◆ Material for the task
------------------------------------------------------------

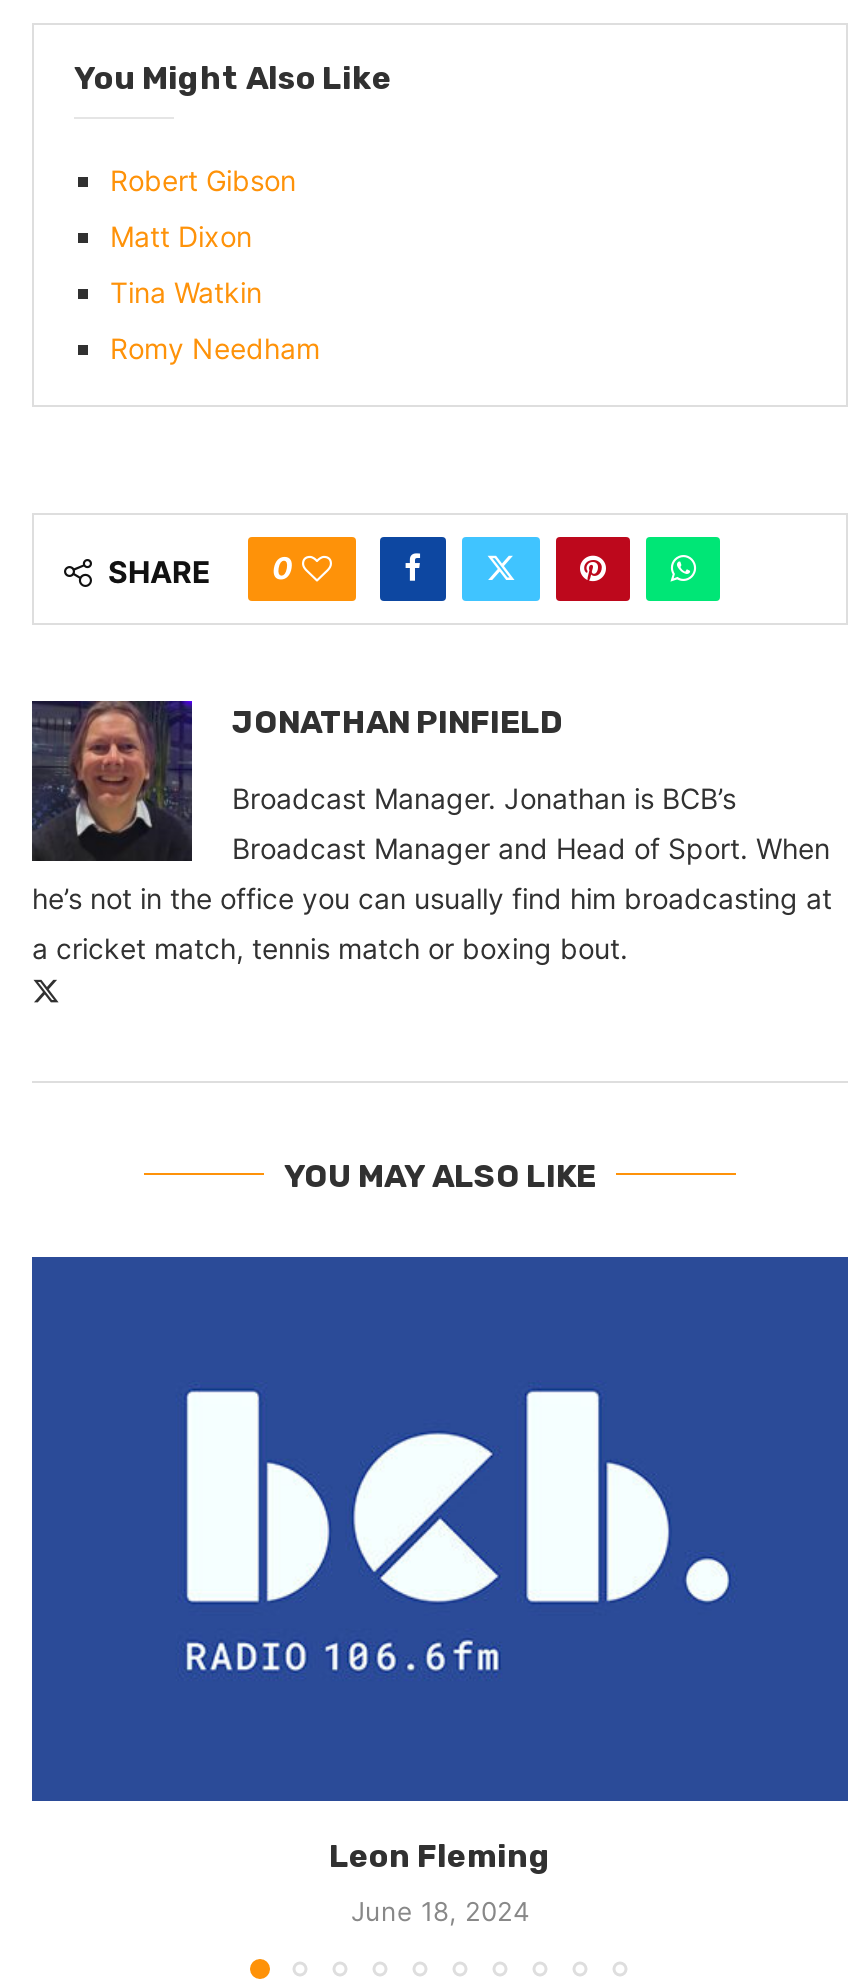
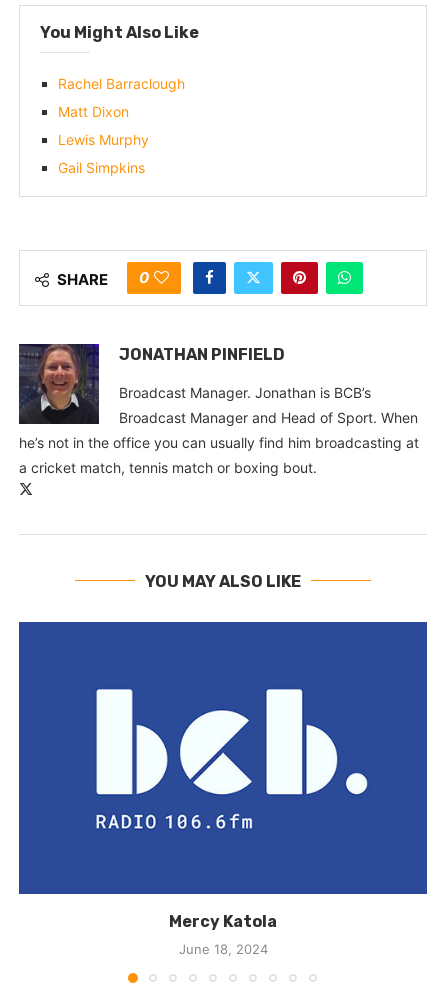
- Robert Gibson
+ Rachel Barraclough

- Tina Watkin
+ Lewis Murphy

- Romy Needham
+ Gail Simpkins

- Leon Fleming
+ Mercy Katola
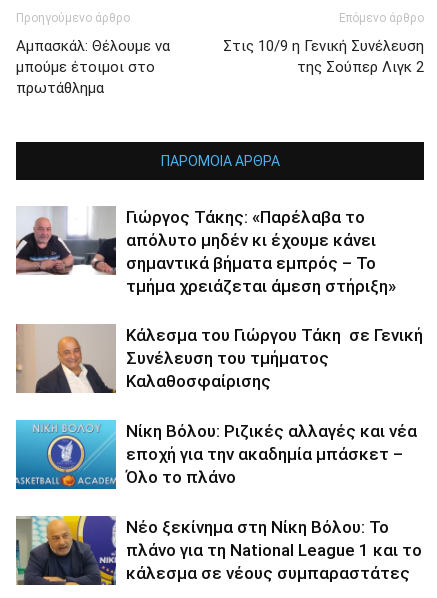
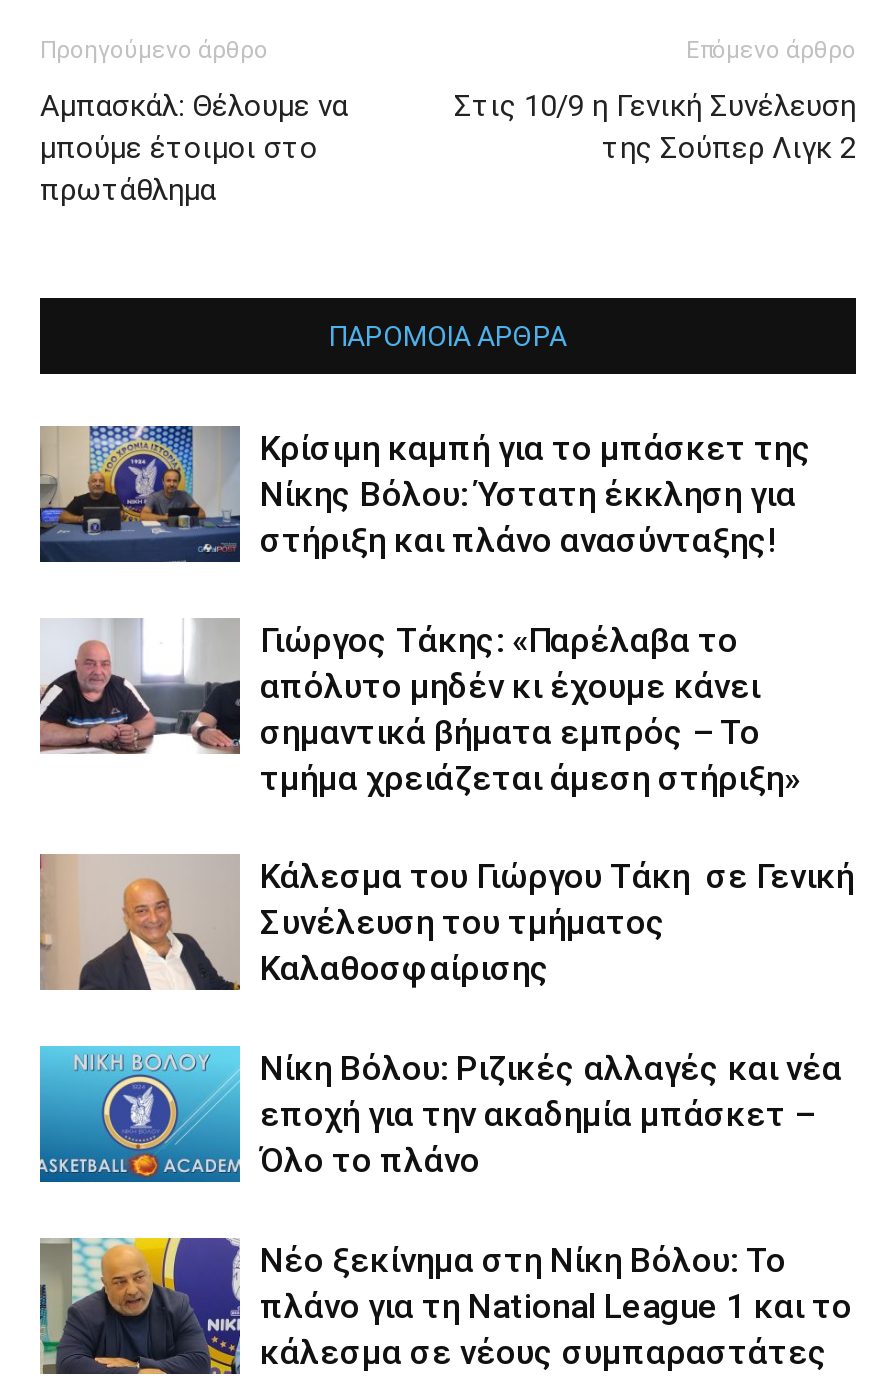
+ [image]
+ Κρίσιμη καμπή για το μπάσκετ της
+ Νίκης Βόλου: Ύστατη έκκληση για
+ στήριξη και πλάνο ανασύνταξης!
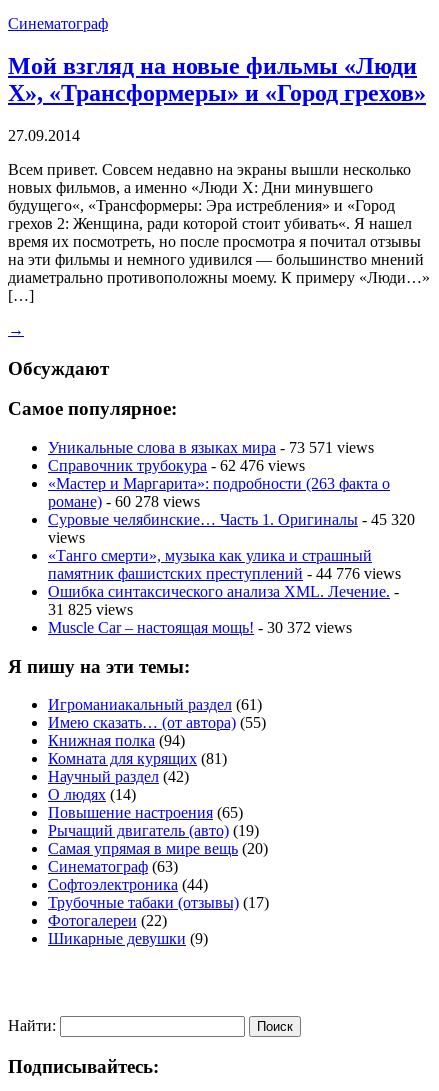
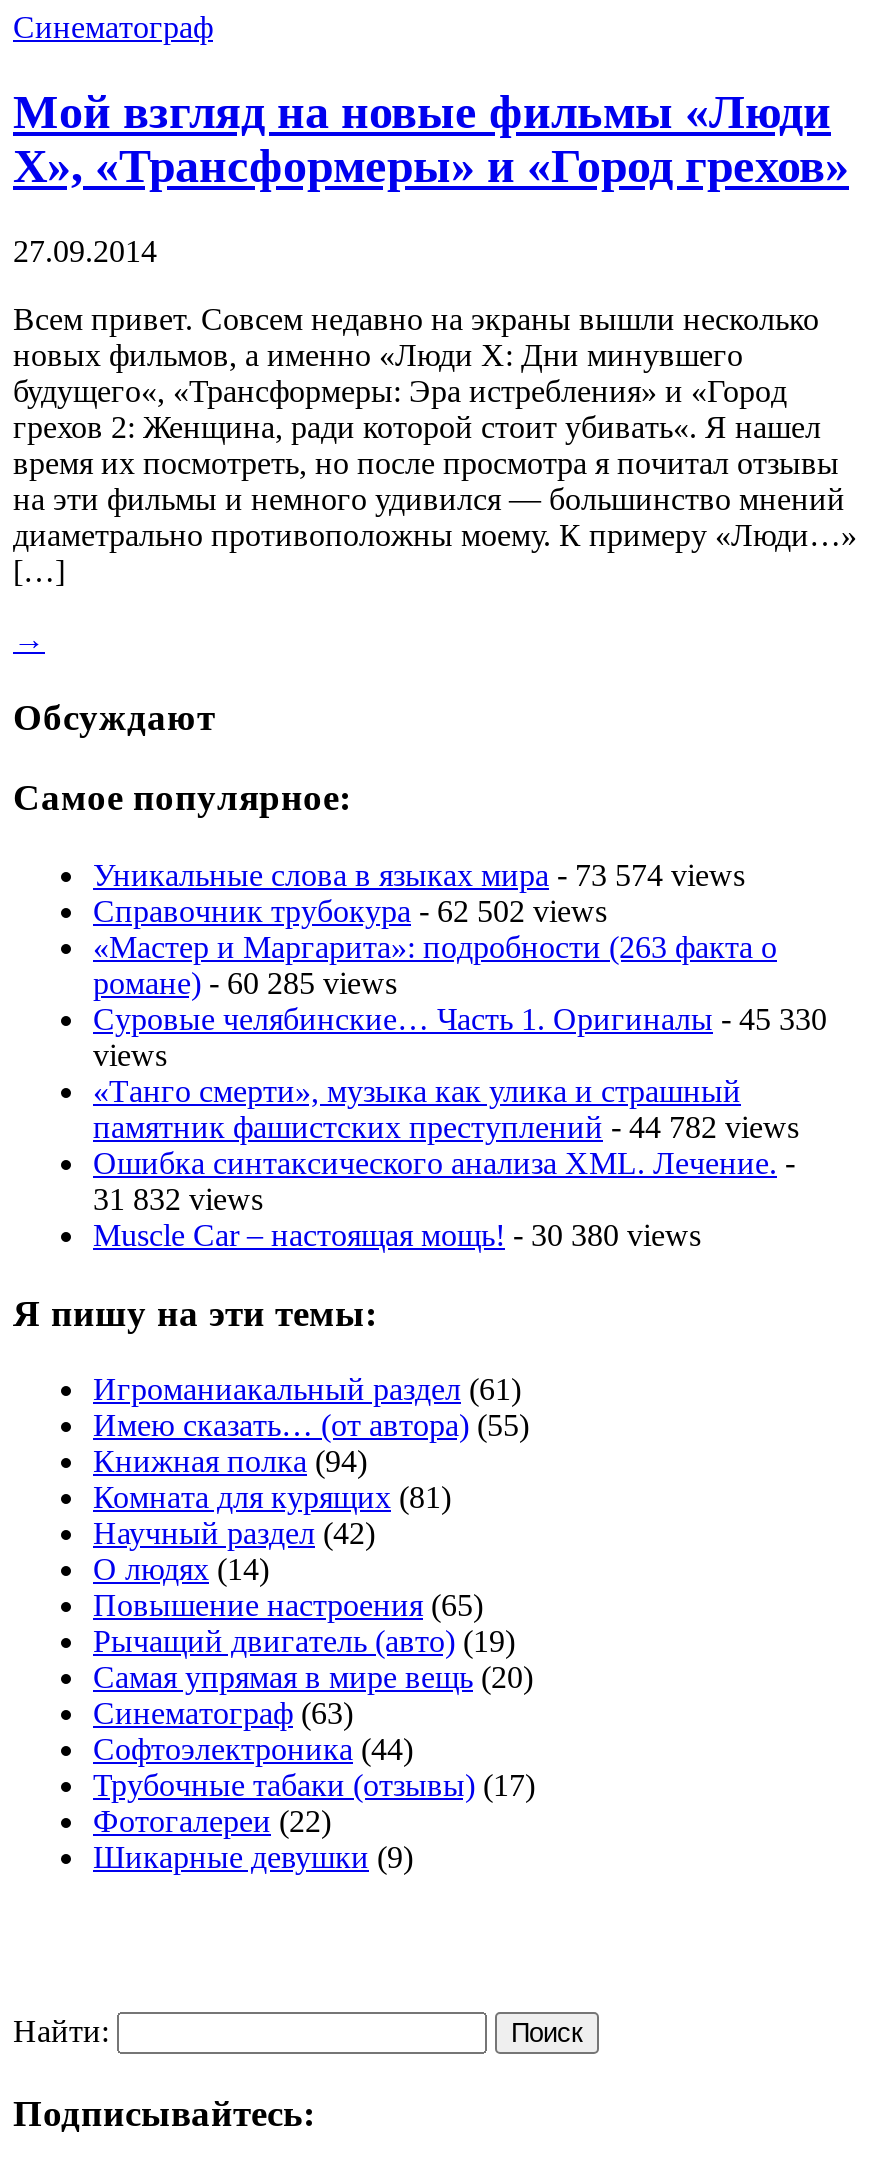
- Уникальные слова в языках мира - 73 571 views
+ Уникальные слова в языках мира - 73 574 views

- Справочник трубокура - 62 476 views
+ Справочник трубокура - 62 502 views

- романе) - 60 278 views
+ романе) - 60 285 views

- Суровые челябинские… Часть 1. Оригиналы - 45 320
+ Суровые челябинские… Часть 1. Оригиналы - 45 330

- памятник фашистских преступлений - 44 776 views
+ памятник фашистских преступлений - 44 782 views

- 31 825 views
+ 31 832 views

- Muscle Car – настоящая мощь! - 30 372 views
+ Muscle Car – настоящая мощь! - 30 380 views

------------------------------------------------------------

◆ Assignment
Print the whole listing above exactly, and keep every picture out of the copy.

◆ Answer to this problem
- Robert Gibson
+ Rachel Barraclough

- Tina Watkin
+ Lewis Murphy

- Romy Needham
+ Gail Simpkins

- Leon Fleming
+ Mercy Katola
+ [image]
+ Κρίσιμη καμπή για το μπάσκετ της
+ Νίκης Βόλου: Ύστατη έκκληση για
+ στήριξη και πλάνο ανασύνταξης!
- Уникальные слова в языках мира - 73 571 views
+ Уникальные слова в языках мира - 73 574 views

- Справочник трубокура - 62 476 views
+ Справочник трубокура - 62 502 views

- романе) - 60 278 views
+ романе) - 60 285 views

- Суровые челябинские… Часть 1. Оригиналы - 45 320
+ Суровые челябинские… Часть 1. Оригиналы - 45 330

- памятник фашистских преступлений - 44 776 views
+ памятник фашистских преступлений - 44 782 views

- 31 825 views
+ 31 832 views

- Muscle Car – настоящая мощь! - 30 372 views
+ Muscle Car – настоящая мощь! - 30 380 views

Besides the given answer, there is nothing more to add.